- **Problem description**: Everything in the data below is left aside except the lines from the one containing "input from localstorage" through the one containing "- App to provide"; repeat those exactly.

- **Dataset**:

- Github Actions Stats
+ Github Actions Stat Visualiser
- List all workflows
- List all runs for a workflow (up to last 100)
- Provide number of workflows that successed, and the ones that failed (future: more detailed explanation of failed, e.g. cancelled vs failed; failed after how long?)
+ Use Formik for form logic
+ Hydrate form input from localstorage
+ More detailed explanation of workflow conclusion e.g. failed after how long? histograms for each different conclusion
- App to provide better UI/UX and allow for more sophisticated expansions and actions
--
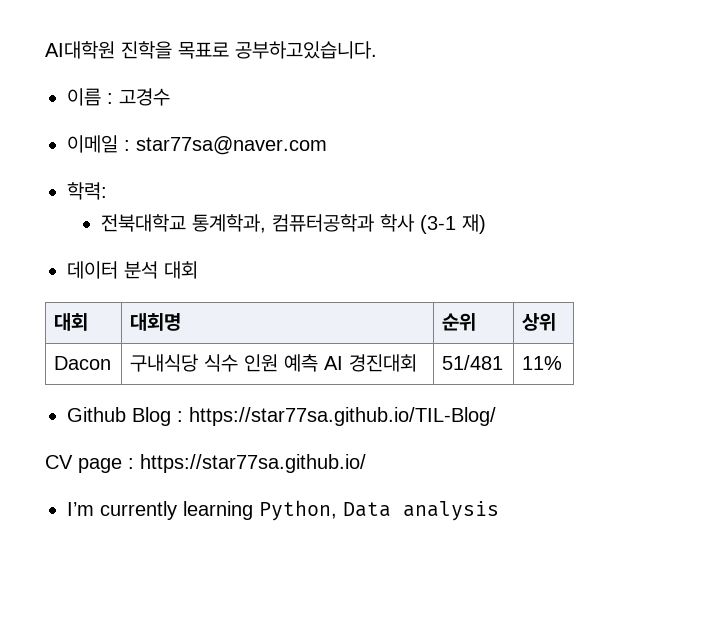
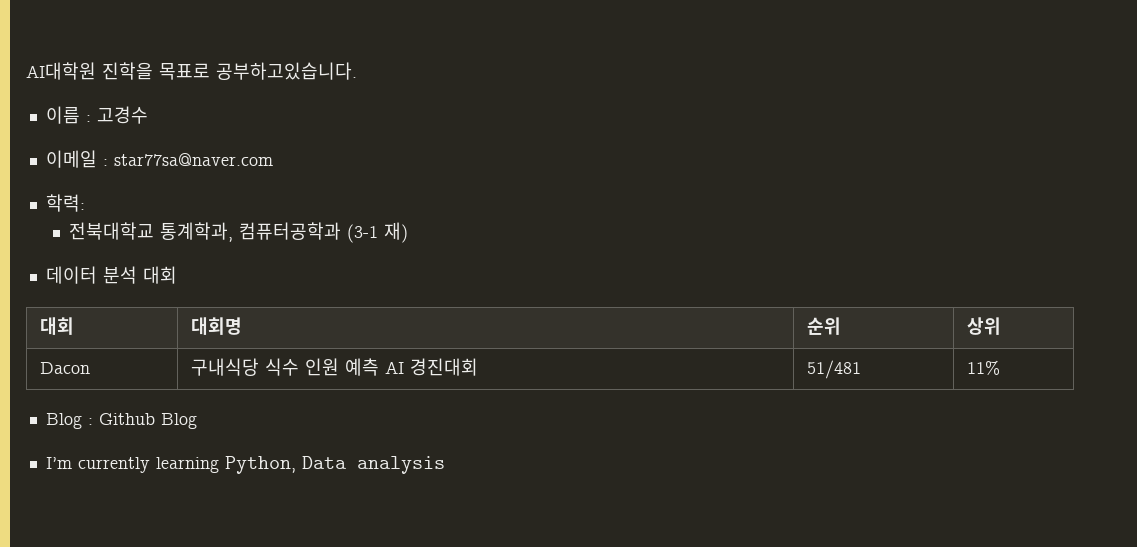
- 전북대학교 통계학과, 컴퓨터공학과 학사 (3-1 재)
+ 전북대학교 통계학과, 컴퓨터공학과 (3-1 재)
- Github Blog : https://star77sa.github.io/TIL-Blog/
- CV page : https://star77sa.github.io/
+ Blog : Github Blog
...
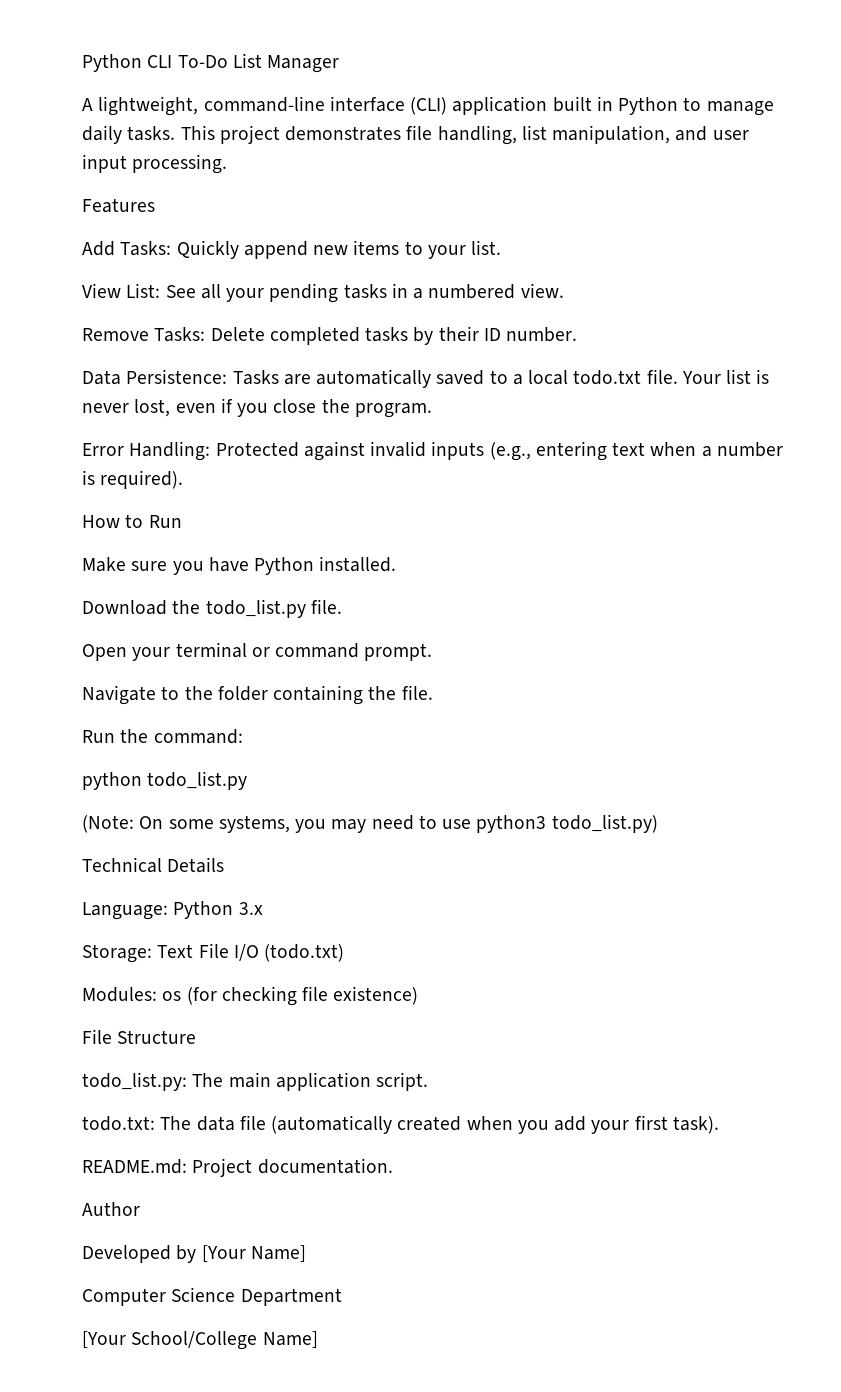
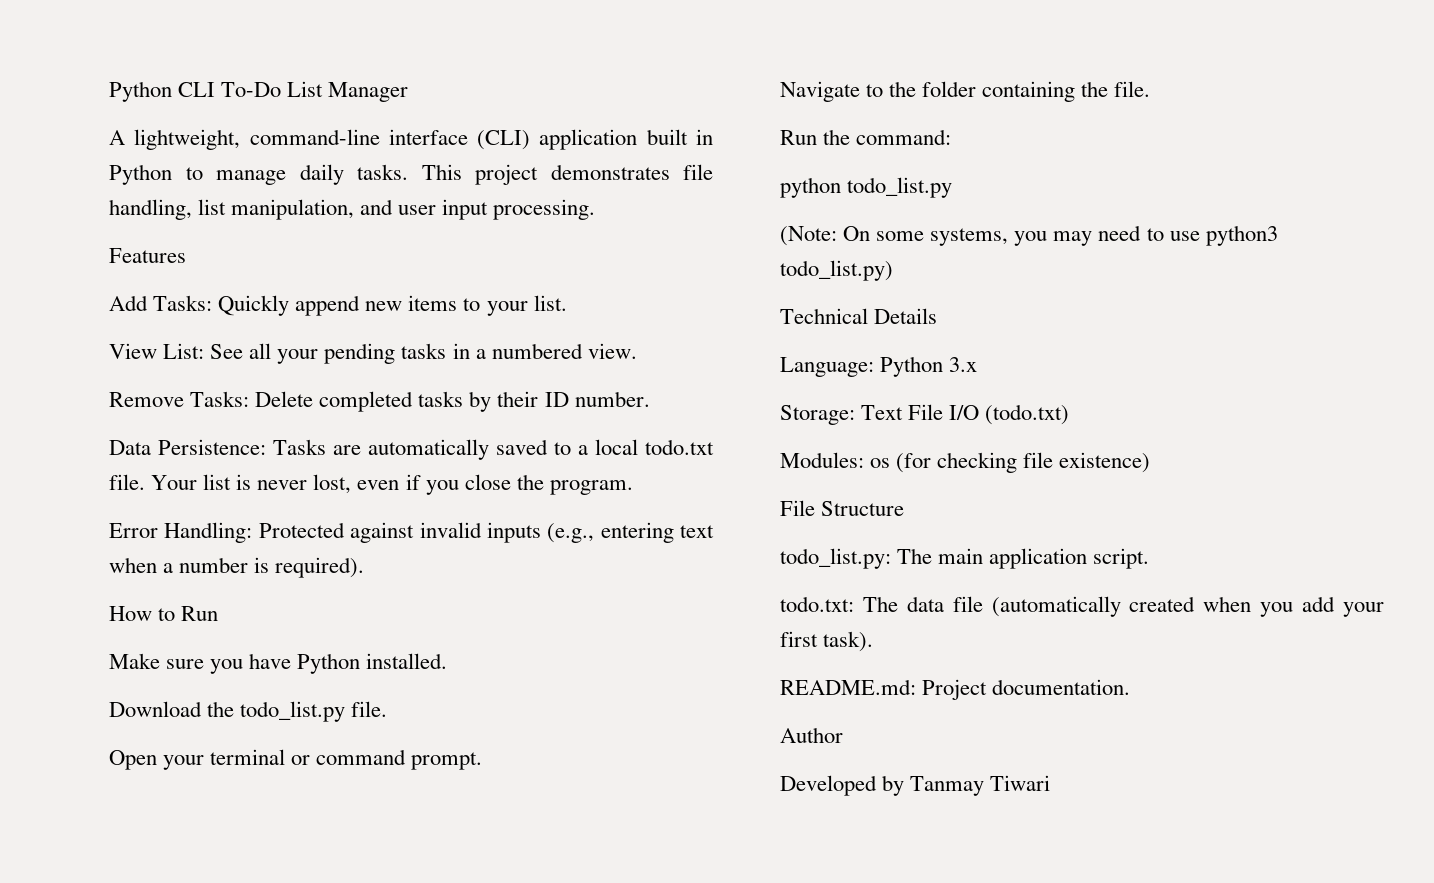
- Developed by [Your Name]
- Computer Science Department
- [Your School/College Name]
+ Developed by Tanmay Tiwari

- **Answer space**:
+ Hydrate form input from localstorage
+ More detailed explanation of workflow conclusion e.g. failed after how long? histograms for each different conclusion
- App to provide better UI/UX and allow for more sophisticated expansions and actions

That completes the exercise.